Sunday, August 23, 2009

The Planet Moloka'i

There are nine days left until I leave for Molokai. You’d think I’d be pretty much bubbling over by now, frothing with anticipation and excitement, a fun bit of nervous energy tingling up and down my spine, maybe slightly overwhelmed—but in a good way—by all that must be done before I can leave. Scribbling creative little “to do” lists, hauling out suitcases, collecting my travel books and maps.

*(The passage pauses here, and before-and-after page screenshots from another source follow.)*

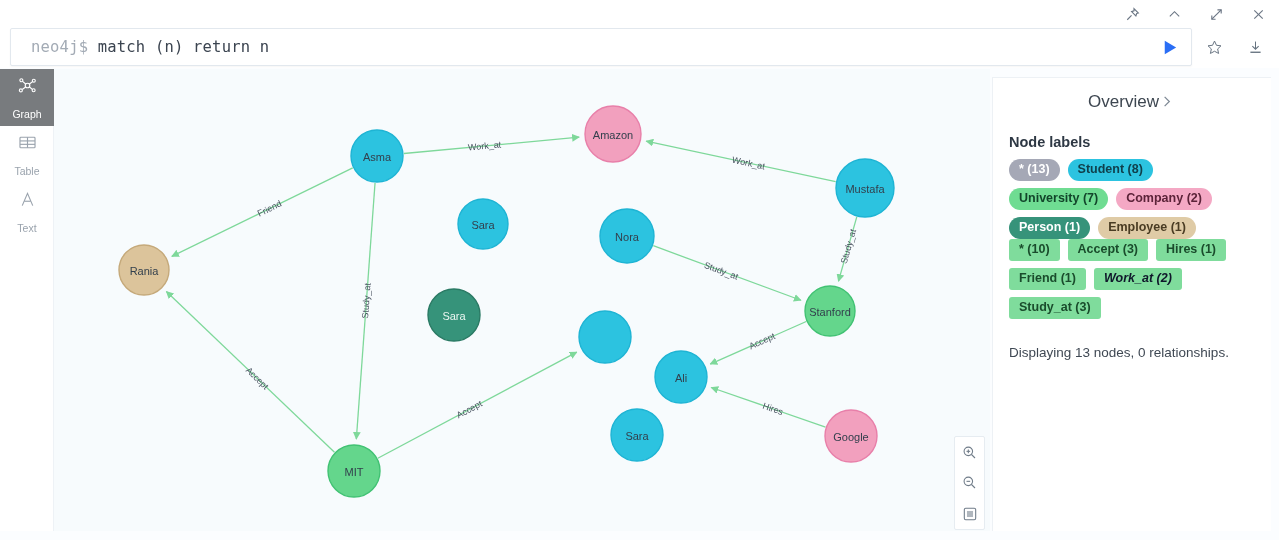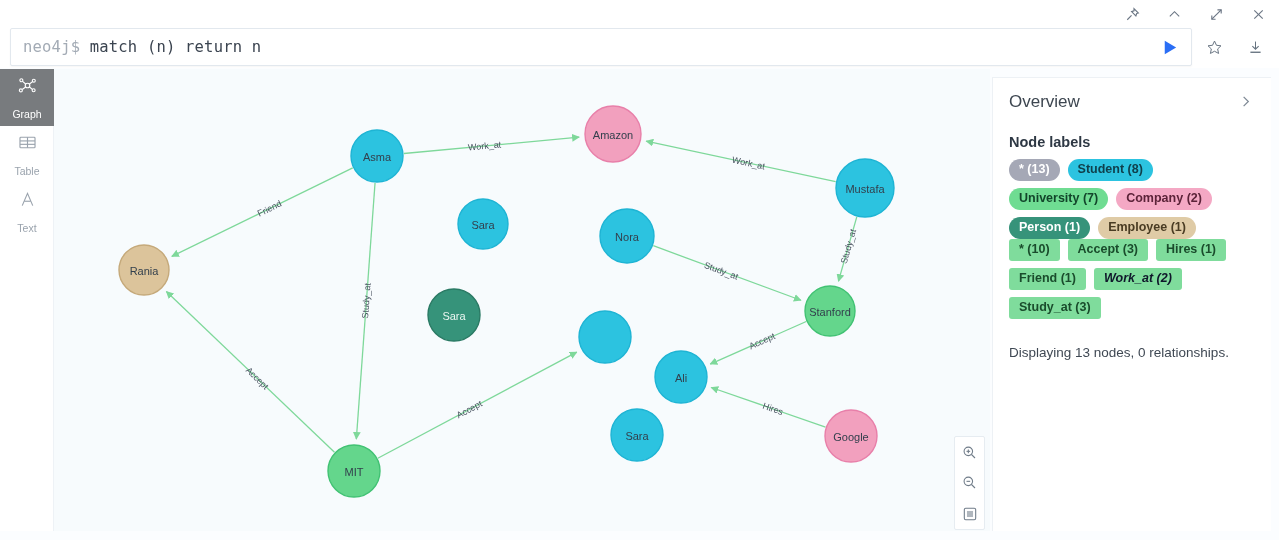--- a/index.html
+++ b/index.html
@@ -42,7 +42,7 @@
     border: 1px solid #e2e8ee;
     border-radius: 2px;
     display: flex; align-items: center;
-    padding-left: 12px;
+    padding-left: 20px;
     box-shadow: 0 1px 2px rgba(0,0,0,.04);
   }
   .prompt {

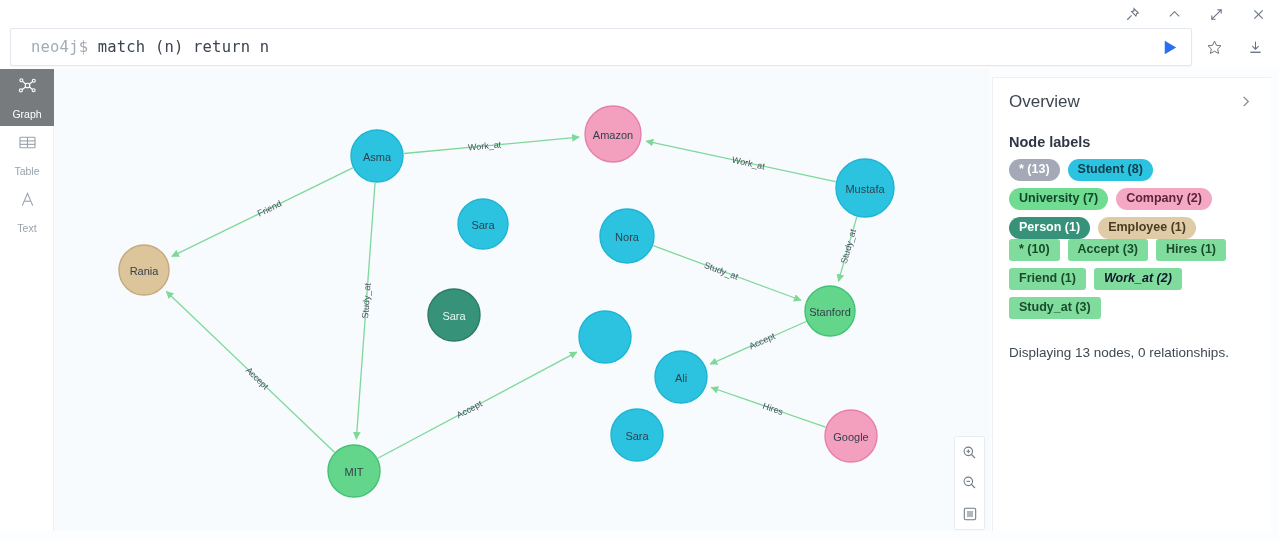--- a/index.html
+++ b/index.html
@@ -140,7 +140,7 @@
     padding: 14px 18px 0 16px;
   }
   .panel-head {
-    display: flex; align-items: flex-start; justify-content: space-between;
+    display: flex; align-items: flex-start; justify-content: center;
   }
   .panel-title { font-size: 17px; color: #3d4650; font-weight: 400; }
   .chev {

The truth is, I sit in the middle of a very weird zone; nine days ahead to Molokai, the last nine a whirlwind of packing, moving, paper signing, escrow closing. And oh yeah, in the middle of all that, our Entry of Judgment, Legal Separation, months overdo, arrived in the mail. Timing is so breathtakingly unbelievable sometimes.

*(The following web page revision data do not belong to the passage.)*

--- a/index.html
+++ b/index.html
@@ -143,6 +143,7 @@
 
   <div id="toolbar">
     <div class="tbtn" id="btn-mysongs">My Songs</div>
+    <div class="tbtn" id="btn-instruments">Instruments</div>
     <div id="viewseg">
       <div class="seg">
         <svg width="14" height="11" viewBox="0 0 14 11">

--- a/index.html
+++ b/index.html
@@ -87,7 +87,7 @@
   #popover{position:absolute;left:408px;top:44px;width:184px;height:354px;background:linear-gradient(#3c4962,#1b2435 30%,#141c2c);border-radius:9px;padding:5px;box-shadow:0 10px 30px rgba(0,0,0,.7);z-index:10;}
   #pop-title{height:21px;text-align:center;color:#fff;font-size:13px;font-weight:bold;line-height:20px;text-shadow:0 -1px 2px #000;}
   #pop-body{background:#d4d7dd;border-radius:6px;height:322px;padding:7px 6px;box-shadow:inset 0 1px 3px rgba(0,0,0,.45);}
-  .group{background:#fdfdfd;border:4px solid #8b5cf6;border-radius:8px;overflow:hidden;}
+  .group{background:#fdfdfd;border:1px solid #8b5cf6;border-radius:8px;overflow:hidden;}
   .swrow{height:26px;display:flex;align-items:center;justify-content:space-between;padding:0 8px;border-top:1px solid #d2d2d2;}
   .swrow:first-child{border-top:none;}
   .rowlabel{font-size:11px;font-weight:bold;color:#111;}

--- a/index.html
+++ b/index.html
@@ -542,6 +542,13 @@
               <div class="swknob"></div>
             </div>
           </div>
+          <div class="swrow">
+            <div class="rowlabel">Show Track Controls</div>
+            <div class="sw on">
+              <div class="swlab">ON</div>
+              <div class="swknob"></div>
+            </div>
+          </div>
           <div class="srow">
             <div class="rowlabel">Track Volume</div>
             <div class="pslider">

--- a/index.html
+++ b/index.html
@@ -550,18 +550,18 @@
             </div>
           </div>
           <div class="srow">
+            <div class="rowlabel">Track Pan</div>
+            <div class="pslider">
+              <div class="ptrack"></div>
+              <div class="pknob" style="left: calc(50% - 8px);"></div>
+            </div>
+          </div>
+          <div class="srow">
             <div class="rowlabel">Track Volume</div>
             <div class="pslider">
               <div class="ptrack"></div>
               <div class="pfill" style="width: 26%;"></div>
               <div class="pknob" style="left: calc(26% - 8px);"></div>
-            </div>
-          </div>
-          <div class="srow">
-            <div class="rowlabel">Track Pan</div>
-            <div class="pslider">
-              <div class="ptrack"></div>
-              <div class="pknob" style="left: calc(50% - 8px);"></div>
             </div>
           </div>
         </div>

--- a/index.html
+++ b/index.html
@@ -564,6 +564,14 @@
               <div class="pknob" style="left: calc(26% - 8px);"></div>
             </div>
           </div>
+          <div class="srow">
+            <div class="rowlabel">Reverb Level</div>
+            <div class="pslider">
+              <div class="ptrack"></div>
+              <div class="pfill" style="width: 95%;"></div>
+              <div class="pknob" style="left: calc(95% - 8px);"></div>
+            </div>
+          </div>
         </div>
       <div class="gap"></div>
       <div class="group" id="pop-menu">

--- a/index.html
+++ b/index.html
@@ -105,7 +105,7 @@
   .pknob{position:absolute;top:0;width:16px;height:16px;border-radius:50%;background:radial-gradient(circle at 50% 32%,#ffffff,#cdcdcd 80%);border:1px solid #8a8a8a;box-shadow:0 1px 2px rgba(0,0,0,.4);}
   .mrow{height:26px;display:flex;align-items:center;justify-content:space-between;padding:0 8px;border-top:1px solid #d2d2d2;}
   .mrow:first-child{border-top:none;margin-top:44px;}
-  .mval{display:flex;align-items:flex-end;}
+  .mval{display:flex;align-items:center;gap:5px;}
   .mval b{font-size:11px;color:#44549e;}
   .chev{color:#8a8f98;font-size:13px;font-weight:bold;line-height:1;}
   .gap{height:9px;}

We’ve officially said goodbye to our house. I wandered through it one last time on Monday; completely empty, except for the ghosts and the memories that haunt and fill every single square inch. Remembering everything, like a movie running in slow-motion, and vivid technicolor: Christmas mornings, family dinners, birthdays. Bedtime stories, the tooth fairy, fevers, first days of school. How Barbie, Ken, and Midge moved in and took over our family room. Seriously. For years. Our very own Barbie Town, complete with pink corvette, jeep, house, and enough clothes, shoes, and accessories to last Barbie ten lifetimes. How our youngest always ran down the hall, jumping at the door jams, trying to reach and then one day, wala, she could actually touch them. First just barely, with fingertips, then, what seemed like mere days later, the whole hand reaching. How when the same daughter moved to France for a lifetime—oh yeah, that’s right, it was only for a year—I’d walk into her room, sit on her bed, and crumble, wondering how in the world I was going to get through it. Sleeping with my oldest when she had mono and felt like she couldn’t breathe, her glands so swollen. Watching Beverly Hills 90201 together… later graduating to Sex & the City, then moving on to the L Word (only when age appropiate, of course). The night one of them sleepwalked into our room asking for a cheeseburger. (Was it Annie or Katie? Funny how memories can be so alive and so nebulous all at the same time.) How I lay awake nights until they were each tucked safely into their warm beds before I could even fathom the idea of actually sleeping. The good times and the hard ones; the clear, blue skies, and the stormy weather—all a part of the glorious joy of being a family.

That day, I told myself, was the last. Too painful, too grueling. Just way too hard. But I couldn’t help myself. The next day, after we’d signed the papers, but before escrow actually closed, my car headed, seemingly of its own volition, in that direction. I parked for the last time in my driveway, and crept quietly in through the sweet white picket gate my husband had so meticulously made for me. I took in all the color, the heady, earthy scent, and cut the last roses I would ever have from that garden. The giant, yellow, outrageously scented Toulouse Lautrec, the ever abundant Carefree Delight, the dainty, dusty pink miniatures whose names, but not faces, I've long forgotten. Then I turned, took it in all in one last time, and closed the gate gently behind me. Walking back to my car, my sister-in-law happened (timing again... amazing) to be driving by and pulled up to the curb. It’s so sad, Debby, she said. Every time I drive by this sweet empty house, it’s just so sad. I know, I said. I know, reaching in and taking her hand, the welling in both our eyes threatening to spill over, run uncontrollably down our cheeks, flood her car, then the entire neighborhood.



Molokai may be a mere nine days away. A short five-hour flight. But to my psyche right now, it might as well be on another planet. Yes, there is so much to do. I'm not so overwhelmed that I don't know that. And it's getting done, slowly, seemingly by itself, one little bit at a time. My new camera has arrived (more on that later!), a true piece of excitement in the middle of the muddle. Yesterday I found the perfect bag for it, along with extra battery, filters, memory cards. I also found the shorts I've been wanting but that have been alluding me... at the very last possible place to shop for them. I've given my laptop over to my "husband" for a tune-up, the thought of being marooned on Molokai sans computer absolutely terrifying. I've cleared closet and drawer space for my daughter, who'll be living in my apartment while I'm gone, shopped for books, figured out how to pay the bills while I'm gone.

In short, it is happening. With or without my stressing about it, all on its own, in the midst of all else that is going on, what needs to be accomplished is quietly, and relatively effortlessly being accomplished. I'm sure there is a life lesson here somewhere. A big pearl of wisdom hidden in the muck and mire. Maybe on Molokai, I'll relax long enough and thoroughly enough, have the time and space, be able to hang loose enough to really get it.